Supplied data:

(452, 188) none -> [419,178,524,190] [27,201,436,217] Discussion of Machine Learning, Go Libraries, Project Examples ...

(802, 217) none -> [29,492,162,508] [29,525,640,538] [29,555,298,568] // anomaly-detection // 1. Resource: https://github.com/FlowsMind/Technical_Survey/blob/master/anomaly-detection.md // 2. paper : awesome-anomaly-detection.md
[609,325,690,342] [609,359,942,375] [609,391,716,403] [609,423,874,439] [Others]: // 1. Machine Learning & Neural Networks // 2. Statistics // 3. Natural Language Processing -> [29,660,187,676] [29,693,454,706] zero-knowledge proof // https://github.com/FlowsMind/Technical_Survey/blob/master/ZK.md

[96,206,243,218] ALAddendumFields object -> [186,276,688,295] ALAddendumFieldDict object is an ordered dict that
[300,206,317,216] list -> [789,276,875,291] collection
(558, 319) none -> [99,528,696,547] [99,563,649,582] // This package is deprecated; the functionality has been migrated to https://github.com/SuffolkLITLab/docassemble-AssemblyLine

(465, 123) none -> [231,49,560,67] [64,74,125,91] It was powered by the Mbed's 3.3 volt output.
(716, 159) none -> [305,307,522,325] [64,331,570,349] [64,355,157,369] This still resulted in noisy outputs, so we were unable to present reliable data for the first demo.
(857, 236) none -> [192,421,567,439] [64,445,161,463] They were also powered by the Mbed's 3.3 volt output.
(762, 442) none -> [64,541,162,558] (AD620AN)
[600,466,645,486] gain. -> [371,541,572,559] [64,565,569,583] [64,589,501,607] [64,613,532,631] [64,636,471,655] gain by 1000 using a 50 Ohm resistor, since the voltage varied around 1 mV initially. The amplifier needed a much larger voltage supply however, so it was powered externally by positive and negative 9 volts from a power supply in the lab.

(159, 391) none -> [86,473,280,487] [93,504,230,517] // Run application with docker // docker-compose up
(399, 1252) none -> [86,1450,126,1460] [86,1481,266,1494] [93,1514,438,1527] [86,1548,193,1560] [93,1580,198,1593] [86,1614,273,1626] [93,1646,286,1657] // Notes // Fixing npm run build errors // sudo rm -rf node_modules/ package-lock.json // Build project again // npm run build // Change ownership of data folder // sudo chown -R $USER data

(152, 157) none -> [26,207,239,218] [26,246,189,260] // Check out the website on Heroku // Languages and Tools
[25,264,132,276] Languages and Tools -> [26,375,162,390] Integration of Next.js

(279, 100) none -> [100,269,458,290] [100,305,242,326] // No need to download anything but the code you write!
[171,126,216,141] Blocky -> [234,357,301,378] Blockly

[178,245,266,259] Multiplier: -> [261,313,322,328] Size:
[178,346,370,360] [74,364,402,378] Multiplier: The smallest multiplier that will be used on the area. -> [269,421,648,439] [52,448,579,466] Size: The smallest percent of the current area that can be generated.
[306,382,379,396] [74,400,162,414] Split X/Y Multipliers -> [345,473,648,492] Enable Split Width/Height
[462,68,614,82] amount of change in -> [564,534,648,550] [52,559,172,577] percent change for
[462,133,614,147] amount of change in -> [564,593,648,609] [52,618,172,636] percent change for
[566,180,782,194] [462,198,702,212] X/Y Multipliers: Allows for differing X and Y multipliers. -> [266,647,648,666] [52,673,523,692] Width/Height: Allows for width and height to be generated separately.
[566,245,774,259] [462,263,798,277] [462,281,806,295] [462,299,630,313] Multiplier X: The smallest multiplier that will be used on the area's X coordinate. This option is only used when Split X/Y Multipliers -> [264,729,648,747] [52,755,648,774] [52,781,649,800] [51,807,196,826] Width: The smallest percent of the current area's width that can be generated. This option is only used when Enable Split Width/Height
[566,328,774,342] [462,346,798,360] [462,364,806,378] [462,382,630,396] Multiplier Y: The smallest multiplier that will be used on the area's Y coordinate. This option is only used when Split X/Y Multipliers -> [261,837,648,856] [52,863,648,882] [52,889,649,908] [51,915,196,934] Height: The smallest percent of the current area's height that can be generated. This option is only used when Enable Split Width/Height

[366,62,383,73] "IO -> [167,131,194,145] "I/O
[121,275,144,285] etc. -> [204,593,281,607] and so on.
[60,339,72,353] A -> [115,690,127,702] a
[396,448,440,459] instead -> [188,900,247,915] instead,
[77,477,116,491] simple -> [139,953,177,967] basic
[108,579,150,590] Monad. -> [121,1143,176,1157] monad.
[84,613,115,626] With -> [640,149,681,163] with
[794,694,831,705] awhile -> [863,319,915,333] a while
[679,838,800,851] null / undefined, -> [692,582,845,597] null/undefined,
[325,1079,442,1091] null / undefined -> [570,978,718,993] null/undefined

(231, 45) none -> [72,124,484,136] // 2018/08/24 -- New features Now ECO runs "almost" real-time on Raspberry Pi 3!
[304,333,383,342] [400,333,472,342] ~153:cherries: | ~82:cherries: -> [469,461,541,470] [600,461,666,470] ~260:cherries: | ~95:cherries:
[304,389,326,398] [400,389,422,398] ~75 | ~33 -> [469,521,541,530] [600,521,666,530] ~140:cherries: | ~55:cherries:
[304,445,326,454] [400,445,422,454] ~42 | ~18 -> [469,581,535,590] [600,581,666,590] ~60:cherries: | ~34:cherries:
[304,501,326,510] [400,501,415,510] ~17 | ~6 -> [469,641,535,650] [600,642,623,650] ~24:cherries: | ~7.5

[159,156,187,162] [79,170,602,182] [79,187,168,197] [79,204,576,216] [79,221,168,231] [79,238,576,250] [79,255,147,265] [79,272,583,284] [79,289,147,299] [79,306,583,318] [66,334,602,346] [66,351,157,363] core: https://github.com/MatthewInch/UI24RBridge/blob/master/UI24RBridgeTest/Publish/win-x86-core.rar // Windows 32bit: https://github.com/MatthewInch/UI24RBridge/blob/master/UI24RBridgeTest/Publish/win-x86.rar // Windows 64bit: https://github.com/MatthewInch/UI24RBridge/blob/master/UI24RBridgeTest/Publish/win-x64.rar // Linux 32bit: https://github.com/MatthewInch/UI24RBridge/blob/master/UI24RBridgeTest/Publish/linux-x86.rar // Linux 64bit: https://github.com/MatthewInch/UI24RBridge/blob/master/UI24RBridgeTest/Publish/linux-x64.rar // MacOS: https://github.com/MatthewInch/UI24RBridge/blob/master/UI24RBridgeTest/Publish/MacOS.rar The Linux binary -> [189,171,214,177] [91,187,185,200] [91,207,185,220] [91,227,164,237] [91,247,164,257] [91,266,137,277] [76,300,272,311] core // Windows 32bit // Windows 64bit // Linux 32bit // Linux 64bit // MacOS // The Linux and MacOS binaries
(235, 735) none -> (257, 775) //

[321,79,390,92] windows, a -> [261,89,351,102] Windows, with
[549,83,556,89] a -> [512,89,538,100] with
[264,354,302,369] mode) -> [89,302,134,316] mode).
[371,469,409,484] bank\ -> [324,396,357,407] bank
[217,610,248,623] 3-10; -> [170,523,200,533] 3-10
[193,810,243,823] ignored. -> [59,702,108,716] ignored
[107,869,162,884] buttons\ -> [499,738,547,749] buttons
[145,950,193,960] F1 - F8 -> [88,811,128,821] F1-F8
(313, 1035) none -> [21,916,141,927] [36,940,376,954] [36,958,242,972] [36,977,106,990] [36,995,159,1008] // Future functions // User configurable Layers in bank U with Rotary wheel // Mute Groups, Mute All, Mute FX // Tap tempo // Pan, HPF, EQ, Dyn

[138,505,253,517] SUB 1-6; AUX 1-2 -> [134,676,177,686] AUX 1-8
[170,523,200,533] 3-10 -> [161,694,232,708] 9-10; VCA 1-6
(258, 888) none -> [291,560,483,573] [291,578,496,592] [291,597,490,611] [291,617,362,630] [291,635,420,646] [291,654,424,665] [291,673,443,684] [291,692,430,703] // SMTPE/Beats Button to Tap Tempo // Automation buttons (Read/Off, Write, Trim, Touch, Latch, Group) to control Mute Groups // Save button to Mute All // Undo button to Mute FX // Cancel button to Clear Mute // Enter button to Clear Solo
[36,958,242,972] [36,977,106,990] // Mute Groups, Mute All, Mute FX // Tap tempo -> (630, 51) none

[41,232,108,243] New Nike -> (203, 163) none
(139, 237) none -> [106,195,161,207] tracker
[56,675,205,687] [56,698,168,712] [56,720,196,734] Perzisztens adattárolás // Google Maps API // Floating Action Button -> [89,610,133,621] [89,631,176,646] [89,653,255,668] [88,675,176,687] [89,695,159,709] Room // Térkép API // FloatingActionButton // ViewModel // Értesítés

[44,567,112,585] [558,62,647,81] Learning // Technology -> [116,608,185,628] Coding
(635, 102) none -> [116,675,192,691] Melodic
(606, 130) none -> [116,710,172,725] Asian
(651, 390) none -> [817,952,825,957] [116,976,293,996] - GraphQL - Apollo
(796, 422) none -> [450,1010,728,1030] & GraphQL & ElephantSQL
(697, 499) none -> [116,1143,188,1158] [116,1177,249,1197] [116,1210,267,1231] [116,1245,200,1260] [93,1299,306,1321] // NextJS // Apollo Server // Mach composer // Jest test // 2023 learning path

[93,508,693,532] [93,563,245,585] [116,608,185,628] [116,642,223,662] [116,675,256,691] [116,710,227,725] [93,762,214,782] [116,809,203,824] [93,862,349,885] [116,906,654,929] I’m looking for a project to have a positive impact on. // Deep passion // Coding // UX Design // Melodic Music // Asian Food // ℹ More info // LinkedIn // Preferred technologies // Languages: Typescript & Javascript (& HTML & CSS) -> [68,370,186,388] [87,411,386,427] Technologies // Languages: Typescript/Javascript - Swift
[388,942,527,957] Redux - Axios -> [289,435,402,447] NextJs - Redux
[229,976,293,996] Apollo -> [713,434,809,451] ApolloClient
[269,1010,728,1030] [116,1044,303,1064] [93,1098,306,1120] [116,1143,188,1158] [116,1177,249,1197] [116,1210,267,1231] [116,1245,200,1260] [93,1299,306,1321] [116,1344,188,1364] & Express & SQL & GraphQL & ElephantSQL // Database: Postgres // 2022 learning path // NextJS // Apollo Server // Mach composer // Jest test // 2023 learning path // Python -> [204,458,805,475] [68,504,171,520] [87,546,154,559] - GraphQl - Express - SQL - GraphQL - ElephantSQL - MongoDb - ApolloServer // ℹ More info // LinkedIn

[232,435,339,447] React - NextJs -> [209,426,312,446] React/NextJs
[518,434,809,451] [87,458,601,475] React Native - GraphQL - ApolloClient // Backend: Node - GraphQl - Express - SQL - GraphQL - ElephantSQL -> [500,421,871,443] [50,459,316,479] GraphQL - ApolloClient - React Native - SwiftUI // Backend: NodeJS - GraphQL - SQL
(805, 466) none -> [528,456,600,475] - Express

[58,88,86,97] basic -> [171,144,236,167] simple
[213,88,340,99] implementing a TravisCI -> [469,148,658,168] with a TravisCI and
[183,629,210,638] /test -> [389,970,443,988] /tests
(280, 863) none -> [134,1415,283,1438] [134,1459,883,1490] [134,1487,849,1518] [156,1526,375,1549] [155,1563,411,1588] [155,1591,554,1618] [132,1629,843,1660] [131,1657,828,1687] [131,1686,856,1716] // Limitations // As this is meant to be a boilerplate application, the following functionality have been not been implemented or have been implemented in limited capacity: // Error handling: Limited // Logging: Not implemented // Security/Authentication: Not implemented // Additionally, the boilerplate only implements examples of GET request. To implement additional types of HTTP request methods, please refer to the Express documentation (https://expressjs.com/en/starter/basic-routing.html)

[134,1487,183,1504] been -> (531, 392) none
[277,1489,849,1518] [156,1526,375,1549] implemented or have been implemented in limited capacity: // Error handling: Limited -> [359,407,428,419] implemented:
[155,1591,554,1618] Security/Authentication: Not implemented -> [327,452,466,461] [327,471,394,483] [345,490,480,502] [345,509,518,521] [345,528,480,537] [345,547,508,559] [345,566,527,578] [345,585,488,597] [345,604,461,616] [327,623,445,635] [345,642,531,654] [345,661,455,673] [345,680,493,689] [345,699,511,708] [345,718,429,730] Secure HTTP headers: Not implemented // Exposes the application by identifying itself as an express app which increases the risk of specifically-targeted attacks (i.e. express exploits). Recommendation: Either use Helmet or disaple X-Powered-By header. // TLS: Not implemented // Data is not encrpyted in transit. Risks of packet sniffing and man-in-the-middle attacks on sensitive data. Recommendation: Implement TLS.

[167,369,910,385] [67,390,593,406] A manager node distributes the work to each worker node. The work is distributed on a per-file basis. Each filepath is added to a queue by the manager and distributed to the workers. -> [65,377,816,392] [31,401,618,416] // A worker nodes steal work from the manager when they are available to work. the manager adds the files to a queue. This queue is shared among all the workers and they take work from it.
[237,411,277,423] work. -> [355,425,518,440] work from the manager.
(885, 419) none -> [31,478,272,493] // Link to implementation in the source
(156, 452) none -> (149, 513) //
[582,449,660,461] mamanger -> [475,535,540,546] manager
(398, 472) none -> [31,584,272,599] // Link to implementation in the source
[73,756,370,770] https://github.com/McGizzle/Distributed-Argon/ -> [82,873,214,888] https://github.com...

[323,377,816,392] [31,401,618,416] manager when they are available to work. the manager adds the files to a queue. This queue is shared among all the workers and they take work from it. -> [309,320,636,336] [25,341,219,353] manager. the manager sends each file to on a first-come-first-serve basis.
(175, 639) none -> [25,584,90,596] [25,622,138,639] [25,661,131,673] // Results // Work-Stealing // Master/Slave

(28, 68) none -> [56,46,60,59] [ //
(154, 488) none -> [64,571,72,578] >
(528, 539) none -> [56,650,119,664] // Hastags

Exercise aim: Reproduce word for word the lines of the records above, beginning at the first and ending with the line where "(802, 217) none" appears, and nothing past it.

Your solution:
(452, 188) none -> [419,178,524,190] [27,201,436,217] Discussion of Machine Learning, Go Libraries, Project Examples ...

(802, 217) none -> [29,492,162,508] [29,525,640,538] [29,555,298,568] // anomaly-detection // 1. Resource: https://github.com/FlowsMind/Technical_Survey/blob/master/anomaly-detection.md // 2. paper : awesome-anomaly-detection.md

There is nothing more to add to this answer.